Another factor that weighed into his decision to change careers was his family.

 

“I thought about the ages of my children,” he said, “and the amount of time I was working as a golf professional. Tuesday through Sunday, I didn’t take a day off. Monday I took off unless we had an outing. My wife had the first year and a half of my oldest son’s life, with me leaving before sunrise and getting home after sunset. It was tough. So, when the opportunity became available, I said this is the right thing.” 

 

The timing of Day’s move coincided with a strong commitment to golf from his new employer. It had been announced on Feb. 11, 2020, that Simmons would become the title sponsor for the next eight years of The Simmons Bank Open for the Snedeker Foundation, a Korn Ferry event which was formerly the Nashville Golf Open. 

 

“The Korn Ferry agreement came into existence right before COVID in 2020,” Day said. “The tournament venue was changed when we took it from Nashville down to Franklin to The Grove, an absolutely wonderful community. The access to the tournament is fantastic. All the branding Simmons was doing for this event and outside this event was well in motion. Mr. Makris has a very keen eye with the vision to match. He has the right marketing team in Stacey Martin and Elizabeth Machen, and their teams are phenomenal, as are the ideas that are currently being put into place. We get to see the results when we go to other markets for visits and when we go to the Simmons Open.” 

 

In October of last year, it was announced that the tournament would be elevated to one of four events making up the expanded Korn Ferry Tour Finals in September, the 14th through 17th, at the Grove Club in College Grove, Tennessee, near Franklin and Murfreesboro.

 

The top 30 players on the season-long standings at the conclusion of the 2023 Korn Ferry Tour Championship will earn PGA TOUR membership for the 2024 season and Day believes that the competition on both tours is as strong as it’s ever been.

 

He says that today Team Simmons has seven pro golfers it sponsors, which includes PGA Tour professional Will Zalatoris, who, at 26, has finished 2nd in the Masters and PGA Championship, and tied for 2nd in the U.S. Open. Representing Team Simmons on the Korn Ferry Tour are Zack Fischer, Dawson Armstrong, Braden Thornberry and Kevin Dougherty.

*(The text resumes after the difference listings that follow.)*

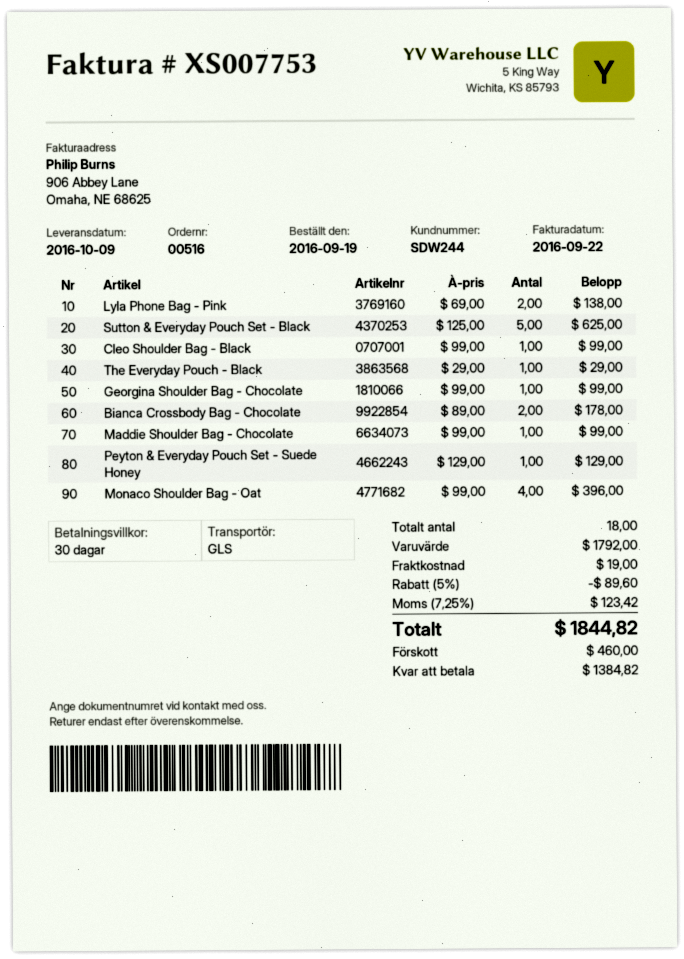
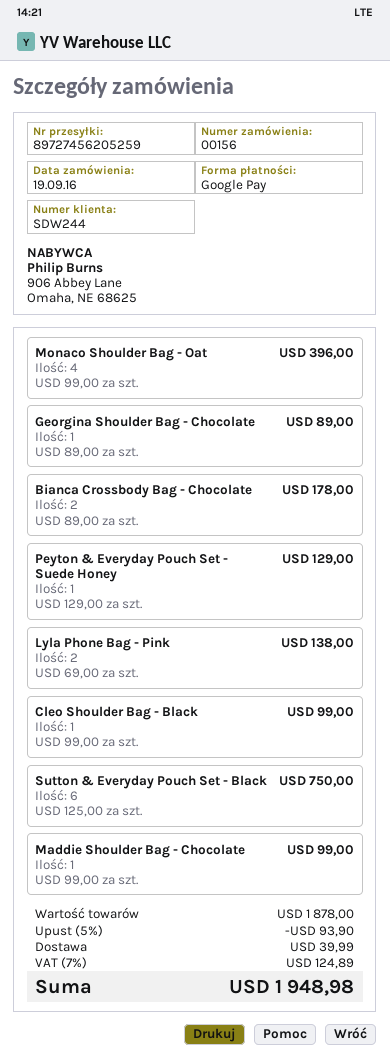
order number: 00516 -> 00156
Sutton & Everyday Pouch Set - Black: 5 x 125.00 = 625.00 -> 6 x 125.00 = 750.00
The Everyday Pouch - Black: 1 x 29.00 = 29.00 -> none
Georgina Shoulder Bag - Chocolate: 1 x 99.00 = 99.00 -> 1 x 89.00 = 89.00
subtotal: 1792.00 -> 1878.00
discount: 5% = 89.60 -> 5% = 93.90
shipping: 19.00 -> 39.99
tax: 7.25% = 123.42 -> 7% = 124.89
total: 1844.82 -> 1948.98

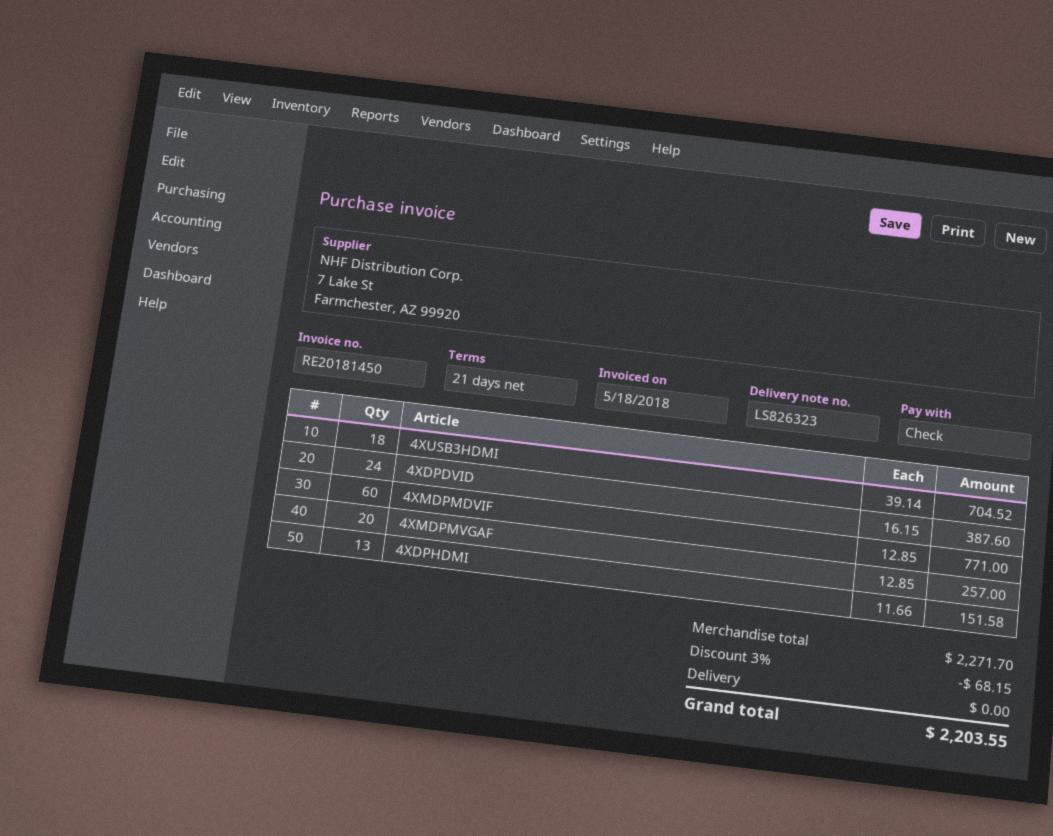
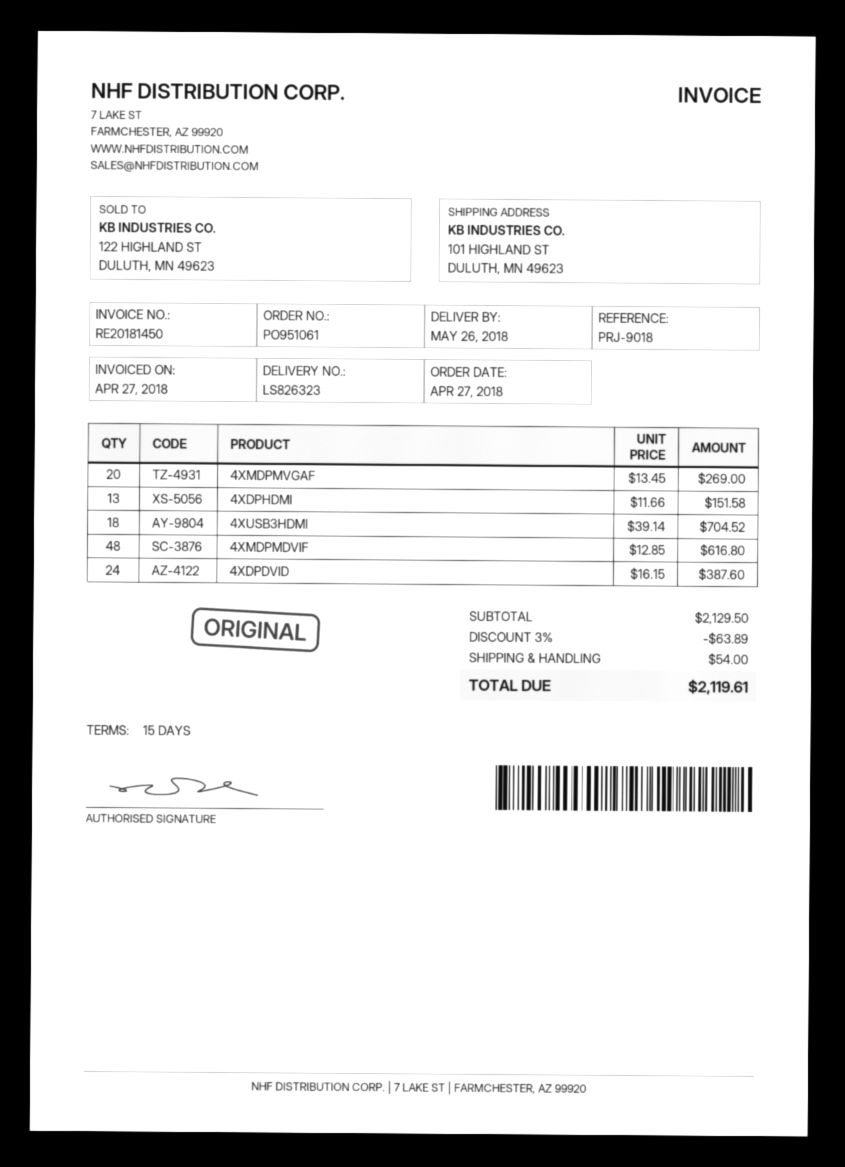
invoice date: 2018-05-18 -> 2018-04-27
payment terms: 21 days -> 15 days
4XMDPMDVIF: 60 x 12.85 = 771.00 -> 48 x 12.85 = 616.80
4XMDPMVGAF: 20 x 12.85 = 257.00 -> 20 x 13.45 = 269.00
subtotal: 2271.70 -> 2129.50
discount: 3% = 68.15 -> 3% = 63.89
shipping: 0.00 -> 54.00
total: 2203.55 -> 2119.61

They also have two other very familiar names on the Champions Tour in Glen Day and Ken Duke.  

 

Having spent so many years in the golf world it is easy for Day to appreciate where the game is today and what that means to Simmons as well as other large corporations across the country.

 

“You realize these young adults coming out today are so focused on the technology aspect of this,” he says. “They become students of what is AI telling them to do. Then, that information is taken back to the manufacturer of a golf club, ball, shoe or even shirt. Think about that. These players are influencing the retail world just by those small decisions. You go to the practice range and every player has a $30,000 trackman device and a $3,000 an hour coach. They have teams around them. Not like the old days when guys would throw their clubs in the trunk and drive off to the next place and sleep in a hotel.”